High-level Architecture
Before diving into Kafka's internals, let's establish the vocabulary.
Core concepts
| Term | What it is |
|---|---|
| Broker | A Kafka server. Stores data, serves reads and writes. A cluster has multiple brokers. |
| Record | A single message: key + value + timestamp + optional headers |
| Topic | A named stream of records -- like a table in a database. Identified by name, must be unique in the cluster. |
| Producer | An application that publishes records to topics |
| Consumer | An application that reads records from topics |
Topics are not queues
Unlike traditional message queues, Kafka topics retain messages after consumption. Messages stay for a configurable retention period (or until a size limit is hit). Consumers can re-read old messages at any time by resetting their offset. Kafka's performance is constant regardless of data size, so long retention is practical.
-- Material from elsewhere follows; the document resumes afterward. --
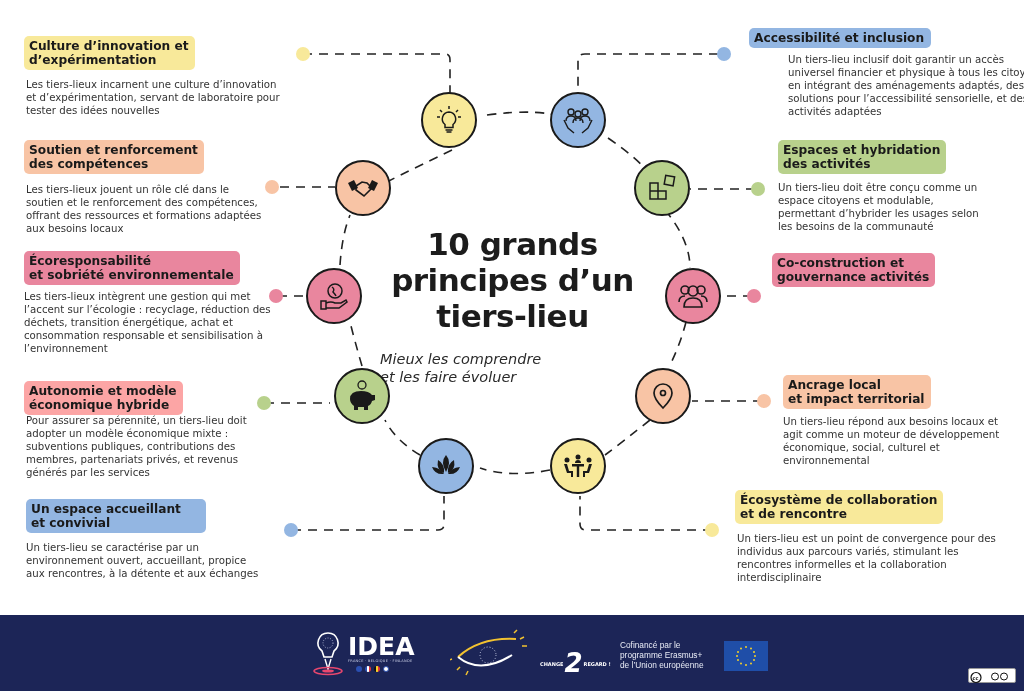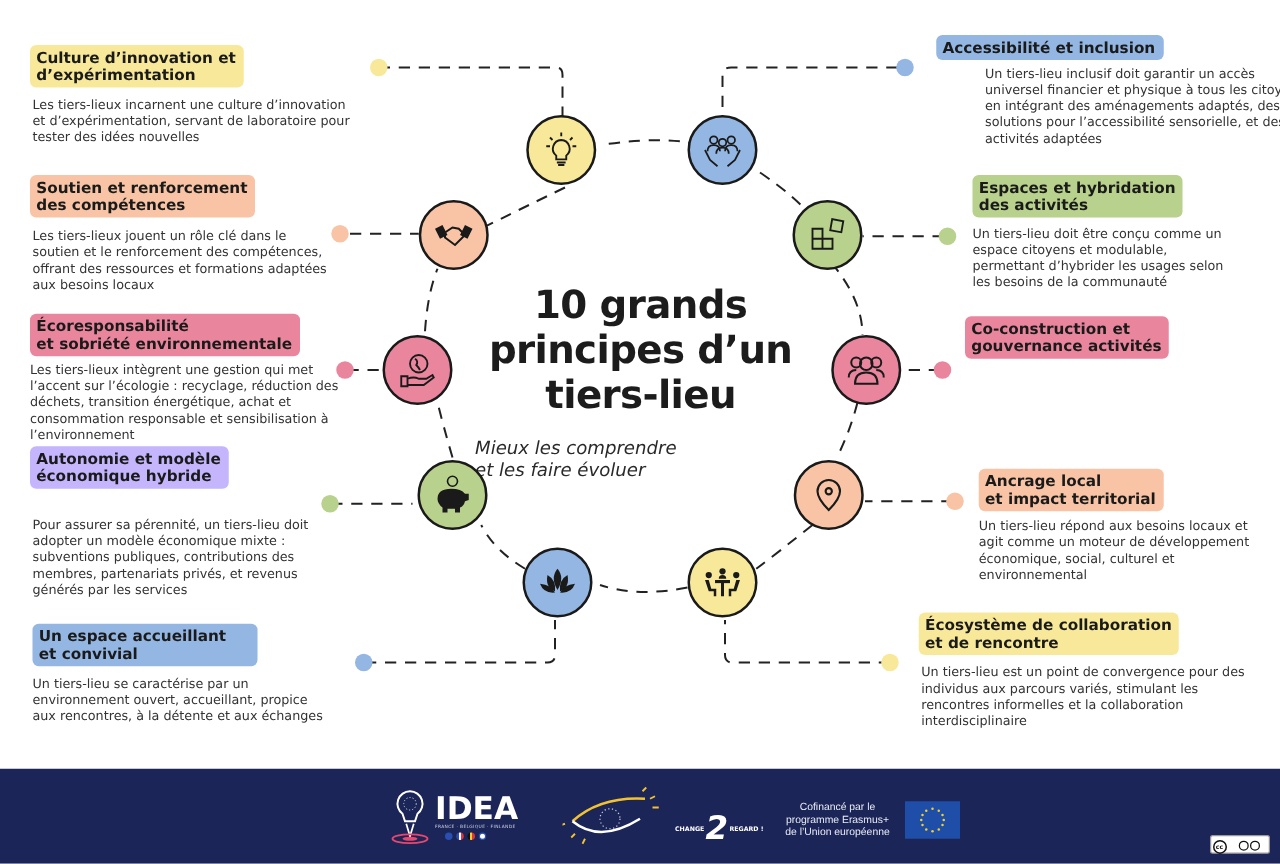"Autonomie et modèle" div.tag { background: #c4b5fd -> #fca5a5; top: 357px -> 381px }
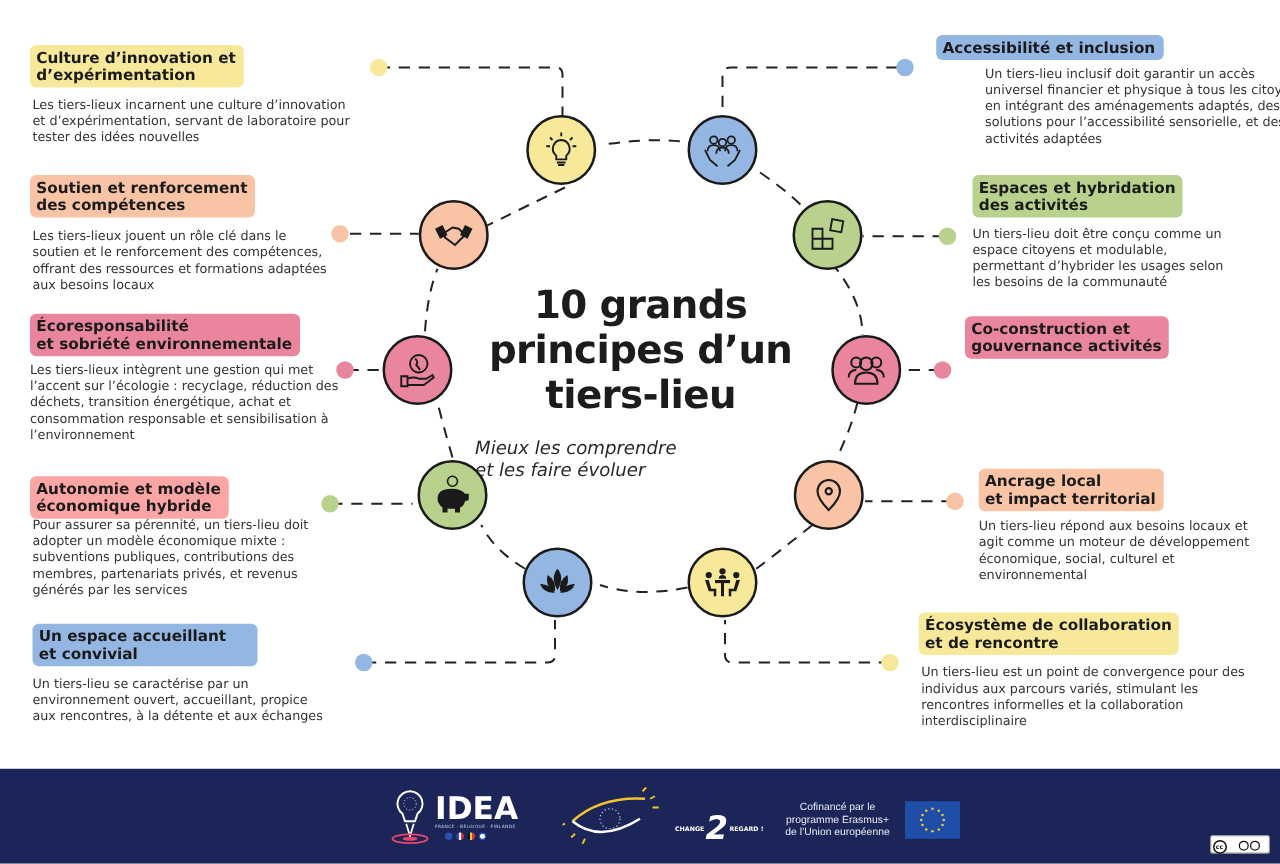"Cofinancé par le" .cofin { text-align: center -> left }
Producers and consumers are fully decoupled
Producers write without knowing who (or whether anyone) reads. Consumers read without knowing who produced. They never interact directly -- Kafka sits between them. This decoupling is what makes Kafka so flexible as an integration backbone.
Cluster architecture
A Kafka deployment consists of:
| Component | Role |
|---|---|
| Kafka cluster | One or more brokers working together |
| ZooKeeper | Distributed coordination service that stores cluster metadata (broker list, topic configs, partition leaders, consumer offsets). Highly optimized for reads. |
Newer Kafka versions (3.x+) introduce KRaft mode, which replaces ZooKeeper with an internal Raft-based consensus protocol. This simplifies deployment and removes the external dependency. The concepts in this course apply to both modes -- the coordination logic is the same, just managed differently.